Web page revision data
• • •

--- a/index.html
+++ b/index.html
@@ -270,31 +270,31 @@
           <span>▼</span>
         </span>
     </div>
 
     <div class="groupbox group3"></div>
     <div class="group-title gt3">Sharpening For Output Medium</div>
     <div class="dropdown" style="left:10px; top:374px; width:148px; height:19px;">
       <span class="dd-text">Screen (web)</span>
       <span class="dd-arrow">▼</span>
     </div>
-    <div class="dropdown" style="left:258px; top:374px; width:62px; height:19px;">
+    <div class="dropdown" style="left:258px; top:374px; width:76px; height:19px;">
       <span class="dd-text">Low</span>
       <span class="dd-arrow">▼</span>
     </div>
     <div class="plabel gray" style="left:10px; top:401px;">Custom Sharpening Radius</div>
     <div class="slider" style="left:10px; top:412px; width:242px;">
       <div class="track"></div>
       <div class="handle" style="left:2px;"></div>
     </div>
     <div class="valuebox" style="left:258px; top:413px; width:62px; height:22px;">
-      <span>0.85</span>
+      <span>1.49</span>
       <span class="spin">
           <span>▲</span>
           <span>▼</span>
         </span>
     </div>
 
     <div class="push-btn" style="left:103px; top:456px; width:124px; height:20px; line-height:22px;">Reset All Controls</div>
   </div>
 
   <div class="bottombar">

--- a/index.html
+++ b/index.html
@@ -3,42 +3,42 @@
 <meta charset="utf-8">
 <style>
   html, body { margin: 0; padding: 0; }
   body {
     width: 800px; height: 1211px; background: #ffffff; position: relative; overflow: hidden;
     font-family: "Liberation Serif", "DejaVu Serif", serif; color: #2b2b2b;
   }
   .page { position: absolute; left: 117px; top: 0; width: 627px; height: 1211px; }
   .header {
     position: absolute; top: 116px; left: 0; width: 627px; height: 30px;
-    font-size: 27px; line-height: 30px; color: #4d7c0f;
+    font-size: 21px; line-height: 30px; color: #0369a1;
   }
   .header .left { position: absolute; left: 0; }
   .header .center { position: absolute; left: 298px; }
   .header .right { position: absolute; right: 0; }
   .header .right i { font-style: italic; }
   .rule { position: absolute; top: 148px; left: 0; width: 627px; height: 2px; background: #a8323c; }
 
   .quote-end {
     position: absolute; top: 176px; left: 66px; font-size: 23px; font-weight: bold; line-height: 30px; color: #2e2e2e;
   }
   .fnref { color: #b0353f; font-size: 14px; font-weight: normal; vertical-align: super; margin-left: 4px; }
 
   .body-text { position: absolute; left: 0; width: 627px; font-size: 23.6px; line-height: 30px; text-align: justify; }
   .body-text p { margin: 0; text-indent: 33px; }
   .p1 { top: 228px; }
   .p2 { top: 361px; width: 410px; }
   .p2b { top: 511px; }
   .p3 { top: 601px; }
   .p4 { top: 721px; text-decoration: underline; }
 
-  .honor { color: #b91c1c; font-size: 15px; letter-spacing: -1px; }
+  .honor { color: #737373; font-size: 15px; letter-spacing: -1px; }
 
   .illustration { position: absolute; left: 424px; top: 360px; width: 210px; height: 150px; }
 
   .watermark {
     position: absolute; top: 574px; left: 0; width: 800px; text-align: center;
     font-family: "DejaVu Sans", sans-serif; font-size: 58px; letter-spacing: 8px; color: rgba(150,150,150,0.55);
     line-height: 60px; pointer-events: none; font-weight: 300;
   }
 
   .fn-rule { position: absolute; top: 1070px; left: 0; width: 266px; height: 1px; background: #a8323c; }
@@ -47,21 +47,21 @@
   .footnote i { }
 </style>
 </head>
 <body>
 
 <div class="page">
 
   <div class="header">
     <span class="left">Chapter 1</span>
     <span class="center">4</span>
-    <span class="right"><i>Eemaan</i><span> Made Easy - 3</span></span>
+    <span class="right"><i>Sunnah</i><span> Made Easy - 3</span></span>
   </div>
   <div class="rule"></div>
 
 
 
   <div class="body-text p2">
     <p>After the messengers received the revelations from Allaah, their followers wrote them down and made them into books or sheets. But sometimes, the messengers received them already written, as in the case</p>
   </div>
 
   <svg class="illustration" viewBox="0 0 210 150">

• • •

_Task requirements_
An identical copy of the preceding records should be returned.

_Answer area_
--- a/index.html
+++ b/index.html
@@ -270,31 +270,31 @@
           <span>▼</span>
         </span>
     </div>
 
     <div class="groupbox group3"></div>
     <div class="group-title gt3">Sharpening For Output Medium</div>
     <div class="dropdown" style="left:10px; top:374px; width:148px; height:19px;">
       <span class="dd-text">Screen (web)</span>
       <span class="dd-arrow">▼</span>
     </div>
-    <div class="dropdown" style="left:258px; top:374px; width:62px; height:19px;">
+    <div class="dropdown" style="left:258px; top:374px; width:76px; height:19px;">
       <span class="dd-text">Low</span>
       <span class="dd-arrow">▼</span>
     </div>
     <div class="plabel gray" style="left:10px; top:401px;">Custom Sharpening Radius</div>
     <div class="slider" style="left:10px; top:412px; width:242px;">
       <div class="track"></div>
       <div class="handle" style="left:2px;"></div>
     </div>
     <div class="valuebox" style="left:258px; top:413px; width:62px; height:22px;">
-      <span>0.85</span>
+      <span>1.49</span>
       <span class="spin">
           <span>▲</span>
           <span>▼</span>
         </span>
     </div>
 
     <div class="push-btn" style="left:103px; top:456px; width:124px; height:20px; line-height:22px;">Reset All Controls</div>
   </div>
 
   <div class="bottombar">

--- a/index.html
+++ b/index.html
@@ -3,42 +3,42 @@
 <meta charset="utf-8">
 <style>
   html, body { margin: 0; padding: 0; }
   body {
     width: 800px; height: 1211px; background: #ffffff; position: relative; overflow: hidden;
     font-family: "Liberation Serif", "DejaVu Serif", serif; color: #2b2b2b;
   }
   .page { position: absolute; left: 117px; top: 0; width: 627px; height: 1211px; }
   .header {
     position: absolute; top: 116px; left: 0; width: 627px; height: 30px;
-    font-size: 27px; line-height: 30px; color: #4d7c0f;
+    font-size: 21px; line-height: 30px; color: #0369a1;
   }
   .header .left { position: absolute; left: 0; }
   .header .center { position: absolute; left: 298px; }
   .header .right { position: absolute; right: 0; }
   .header .right i { font-style: italic; }
   .rule { position: absolute; top: 148px; left: 0; width: 627px; height: 2px; background: #a8323c; }
 
   .quote-end {
     position: absolute; top: 176px; left: 66px; font-size: 23px; font-weight: bold; line-height: 30px; color: #2e2e2e;
   }
   .fnref { color: #b0353f; font-size: 14px; font-weight: normal; vertical-align: super; margin-left: 4px; }
 
   .body-text { position: absolute; left: 0; width: 627px; font-size: 23.6px; line-height: 30px; text-align: justify; }
   .body-text p { margin: 0; text-indent: 33px; }
   .p1 { top: 228px; }
   .p2 { top: 361px; width: 410px; }
   .p2b { top: 511px; }
   .p3 { top: 601px; }
   .p4 { top: 721px; text-decoration: underline; }
 
-  .honor { color: #b91c1c; font-size: 15px; letter-spacing: -1px; }
+  .honor { color: #737373; font-size: 15px; letter-spacing: -1px; }
 
   .illustration { position: absolute; left: 424px; top: 360px; width: 210px; height: 150px; }
 
   .watermark {
     position: absolute; top: 574px; left: 0; width: 800px; text-align: center;
     font-family: "DejaVu Sans", sans-serif; font-size: 58px; letter-spacing: 8px; color: rgba(150,150,150,0.55);
     line-height: 60px; pointer-events: none; font-weight: 300;
   }
 
   .fn-rule { position: absolute; top: 1070px; left: 0; width: 266px; height: 1px; background: #a8323c; }
@@ -47,21 +47,21 @@
   .footnote i { }
 </style>
 </head>
 <body>
 
 <div class="page">
 
   <div class="header">
     <span class="left">Chapter 1</span>
     <span class="center">4</span>
-    <span class="right"><i>Eemaan</i><span> Made Easy - 3</span></span>
+    <span class="right"><i>Sunnah</i><span> Made Easy - 3</span></span>
   </div>
   <div class="rule"></div>
 
 
 
   <div class="body-text p2">
     <p>After the messengers received the revelations from Allaah, their followers wrote them down and made them into books or sheets. But sometimes, the messengers received them already written, as in the case</p>
   </div>
 
   <svg class="illustration" viewBox="0 0 210 150">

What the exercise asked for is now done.